Lords of the World - Alfred J. Church |
The young Greek had had a narrow escape with his life. Two wounds—one on the head, producing a severe concussion of the brain; the other on the thigh, causing an almost fatal loss of blood—had well-nigh finished his career. For nearly forty-eight hours he remained in a state of complete unconsciousness; then the brain slowly began to resume its functions. But the weakness of extreme exhaustion still continued. He lay for days dimly conscious of his existence, but content to accept his surroundings, to swallow the food and drink which were offered him, and to sleep without asking any questions.

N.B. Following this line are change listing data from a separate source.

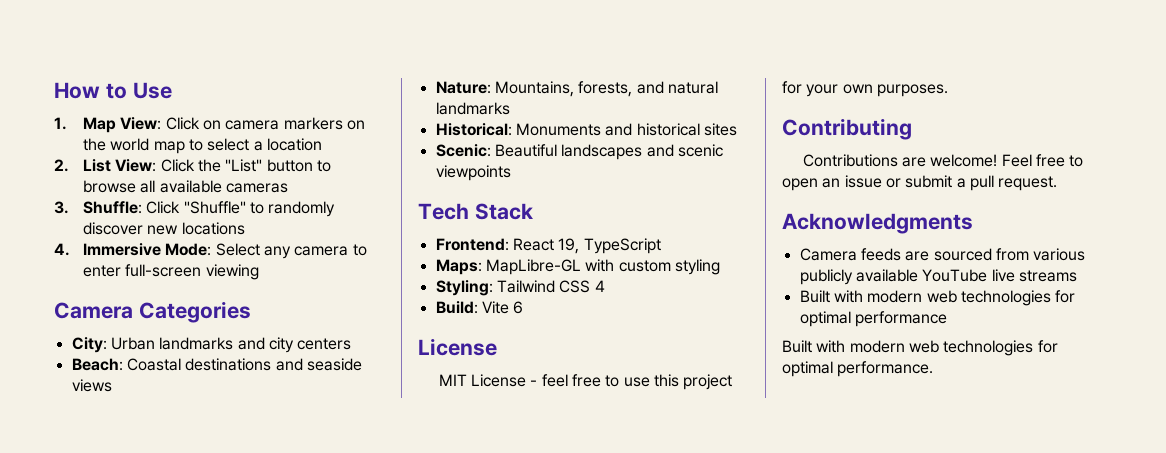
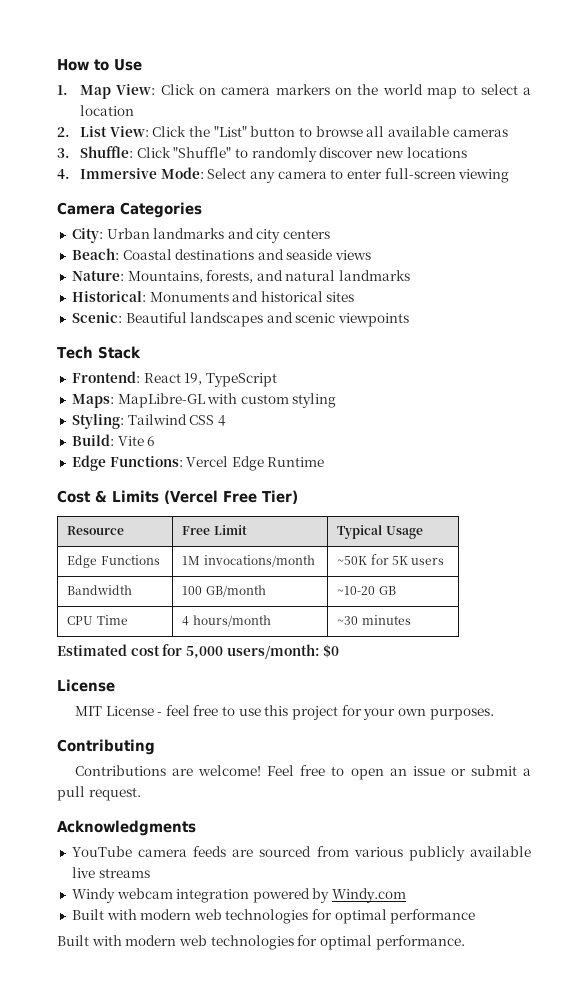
+ Edge Functions: Vercel Edge Runtime
+ Cost & Limits (Vercel Free Tier)
+ Resource | Free Limit | Typical Usage
+ Edge Functions | 1M invocations/month | ~50K for 5K users
+ Bandwidth | 100 GB/month | ~10-20 GB
+ CPU Time | 4 hours/month | ~30 minutes
+ Estimated cost for 5,000 users/month: $0
- Camera feeds are sourced from various publicly available YouTube live streams
+ YouTube camera feeds are sourced from various publicly available live streams
+ Windy webcam integration powered by Windy.com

Then a certain curiosity began to awake in him. The place in which he found himself was unfamiliar, and he lazily wondered where he was. The voices about him were strange—his sight was still too weak to distinguish faces—and the speech which they used was strange. His first attempt to move was followed by a feeling of absolute helplessness; his first effort at speech produced a sound so far-away that he hardly recognized his own voice.
It was on the morning of the seventh day, after an unusually long and refreshing sleep, that he felt equal to the task of realizing where he was. The physician, who luckily happened to be paying him his morning visit, at once recognized the improvement in his patient.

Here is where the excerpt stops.